What is needed is an exact copy of every entry, without the pictures.

* [Stored entries]
::::::
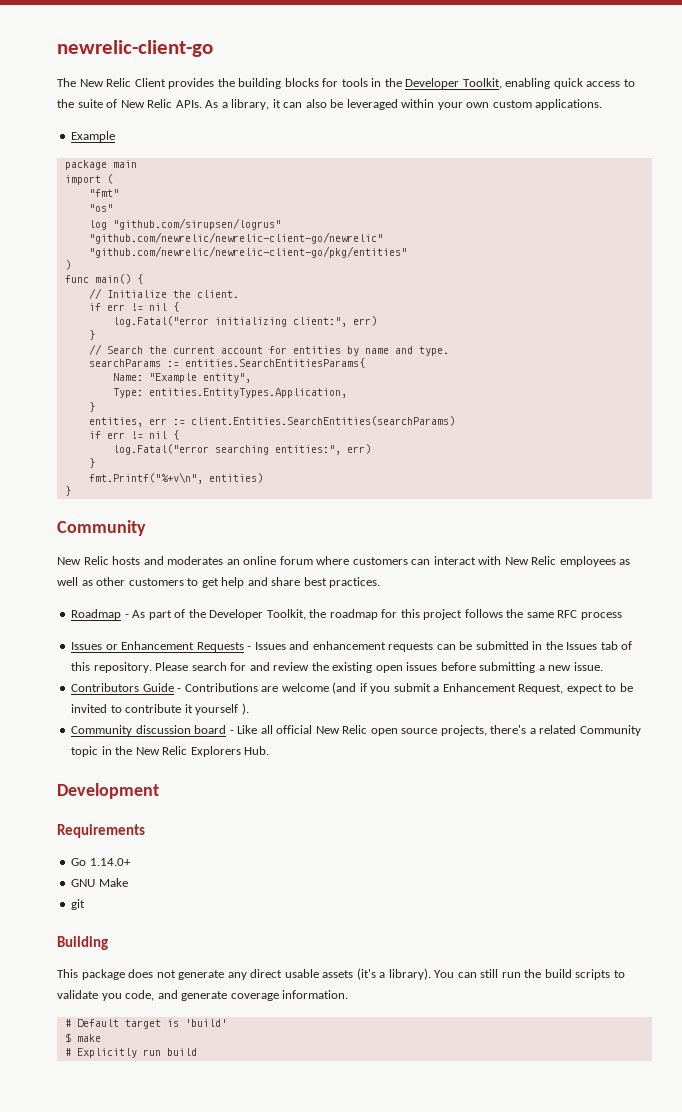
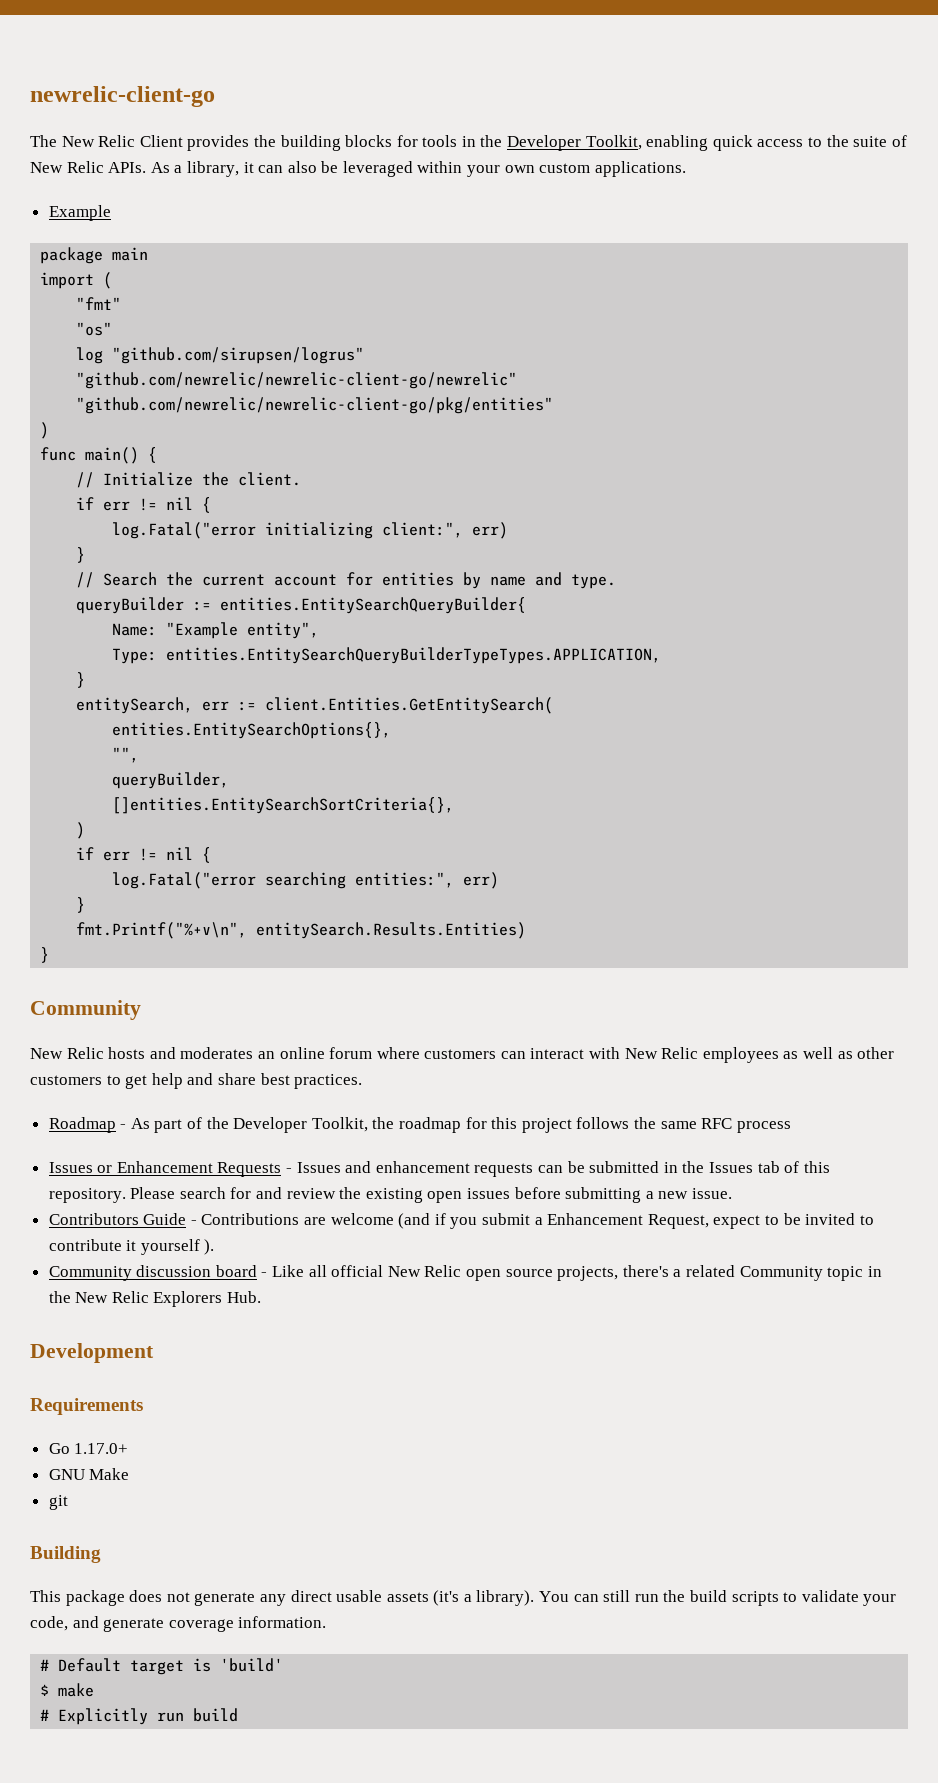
- searchParams := entities.SearchEntitiesParams{
+ queryBuilder := entities.EntitySearchQueryBuilder{
- Type: entities.EntityTypes.Application,
+ Type: entities.EntitySearchQueryBuilderTypeTypes.APPLICATION,
  }
- entities, err := client.Entities.SearchEntities(searchParams)
+ entitySearch, err := client.Entities.GetEntitySearch(
+ entities.EntitySearchOptions{},
+ "",
+ queryBuilder,
+ []entities.EntitySearchSortCriteria{},
+ )
- fmt.Printf("%+v\n", entities)
+ fmt.Printf("%+v\n", entitySearch.Results.Entities)
- Go 1.14.0+
+ Go 1.17.0+
- You can still run the build scripts to validate you code, and generate coverage information.
+ You can still run the build scripts to validate your code, and generate coverage information.

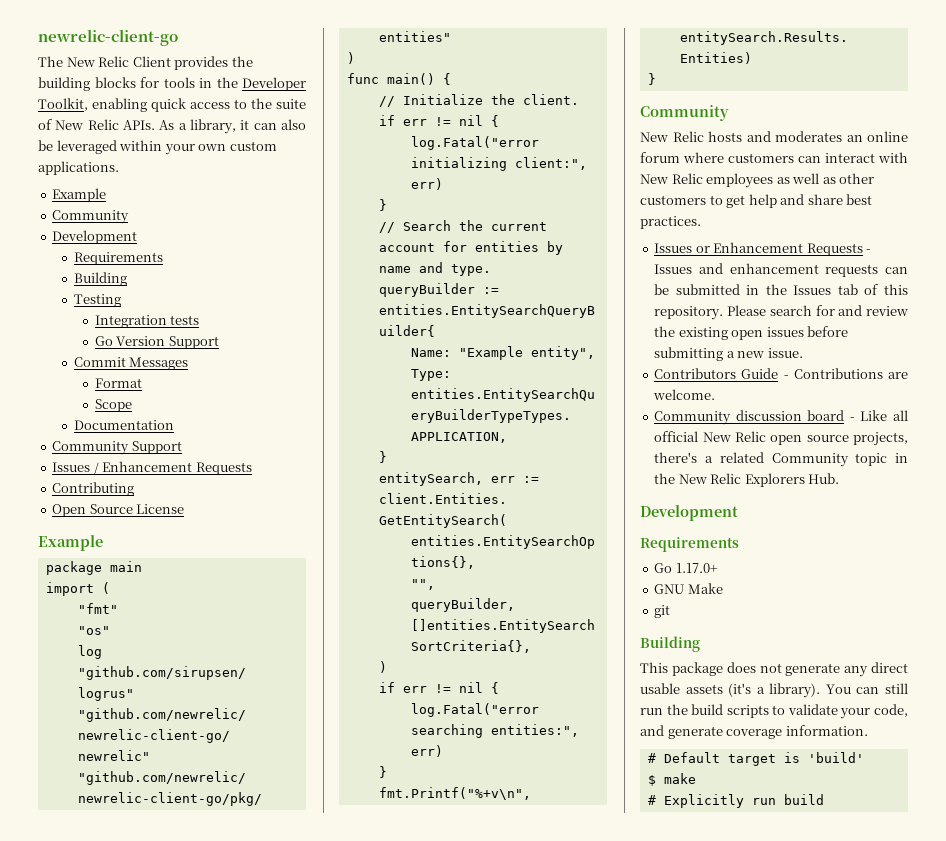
  As a library, it can also be leveraged within your own custom applications.
+ Example
+ Community
+ Development
+ Requirements
+ Building
+ Testing
+ Integration tests
+ Go Version Support
+ Commit Messages
+ Format
+ Scope
+ Documentation
+ Community Support
+ Issues / Enhancement Requests
+ Contributing
+ Open Source License
- Roadmap - As part of the Developer Toolkit, the roadmap for this project follows the same RFC process
- Contributors Guide - Contributions are welcome (and if you submit a Enhancement Request, expect to be invited to contribute it yourself ).
+ Contributors Guide - Contributions are welcome.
::::::
* [OUTPUT OF THE TASK]
- searchParams := entities.SearchEntitiesParams{
+ queryBuilder := entities.EntitySearchQueryBuilder{
- Type: entities.EntityTypes.Application,
+ Type: entities.EntitySearchQueryBuilderTypeTypes.APPLICATION,
  }
- entities, err := client.Entities.SearchEntities(searchParams)
+ entitySearch, err := client.Entities.GetEntitySearch(
+ entities.EntitySearchOptions{},
+ "",
+ queryBuilder,
+ []entities.EntitySearchSortCriteria{},
+ )
- fmt.Printf("%+v\n", entities)
+ fmt.Printf("%+v\n", entitySearch.Results.Entities)
- Go 1.14.0+
+ Go 1.17.0+
- You can still run the build scripts to validate you code, and generate coverage information.
+ You can still run the build scripts to validate your code, and generate coverage information.

  As a library, it can also be leveraged within your own custom applications.
+ Example
+ Community
+ Development
+ Requirements
+ Building
+ Testing
+ Integration tests
+ Go Version Support
+ Commit Messages
+ Format
+ Scope
+ Documentation
+ Community Support
+ Issues / Enhancement Requests
+ Contributing
+ Open Source License
- Roadmap - As part of the Developer Toolkit, the roadmap for this project follows the same RFC process
- Contributors Guide - Contributions are welcome (and if you submit a Enhancement Request, expect to be invited to contribute it yourself ).
+ Contributors Guide - Contributions are welcome.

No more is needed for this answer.